### Exercise details
A word-for-word copy of the records below is needed, without the images.

[Start of Attachment]

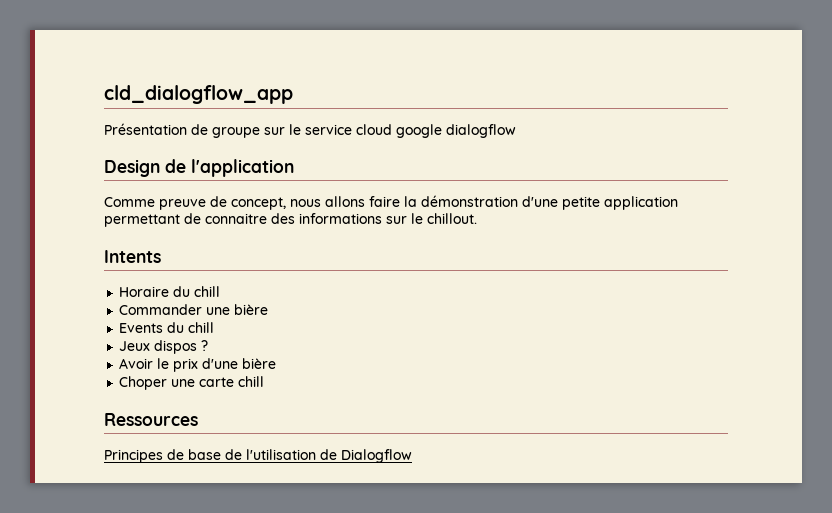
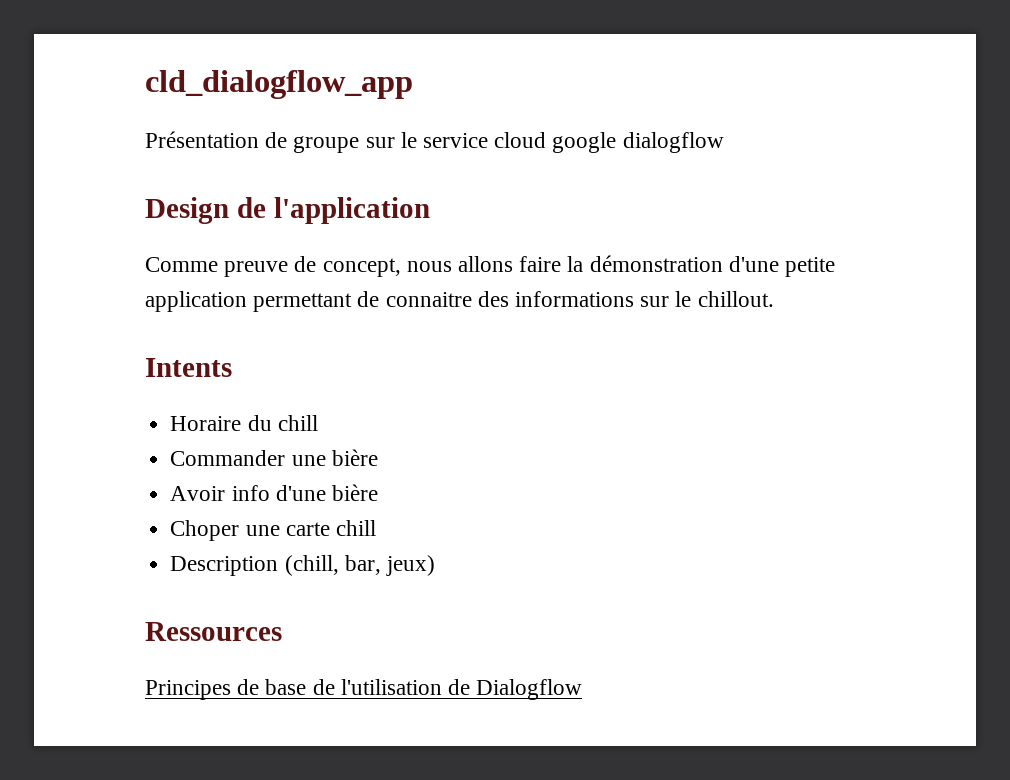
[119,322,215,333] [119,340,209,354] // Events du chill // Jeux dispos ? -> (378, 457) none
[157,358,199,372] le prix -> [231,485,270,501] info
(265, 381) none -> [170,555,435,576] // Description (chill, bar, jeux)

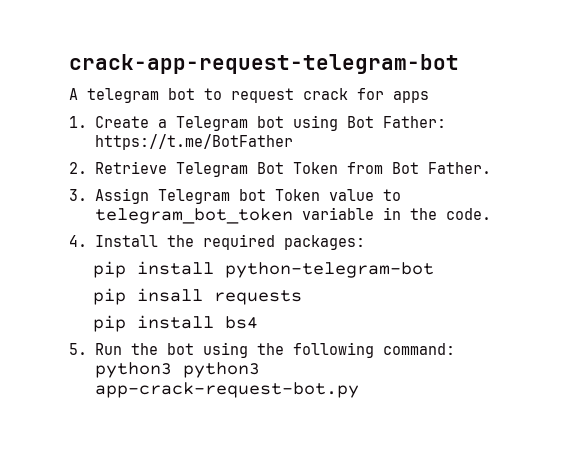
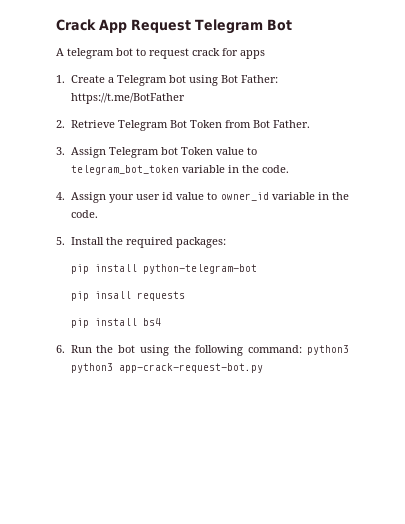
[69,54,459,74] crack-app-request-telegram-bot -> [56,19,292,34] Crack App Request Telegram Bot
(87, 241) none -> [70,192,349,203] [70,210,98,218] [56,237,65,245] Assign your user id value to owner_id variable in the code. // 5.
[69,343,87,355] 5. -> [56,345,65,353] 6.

[End of Attachment]

### Your solution
[119,322,215,333] [119,340,209,354] // Events du chill // Jeux dispos ? -> (378, 457) none
[157,358,199,372] le prix -> [231,485,270,501] info
(265, 381) none -> [170,555,435,576] // Description (chill, bar, jeux)

[69,54,459,74] crack-app-request-telegram-bot -> [56,19,292,34] Crack App Request Telegram Bot
(87, 241) none -> [70,192,349,203] [70,210,98,218] [56,237,65,245] Assign your user id value to owner_id variable in the code. // 5.
[69,343,87,355] 5. -> [56,345,65,353] 6.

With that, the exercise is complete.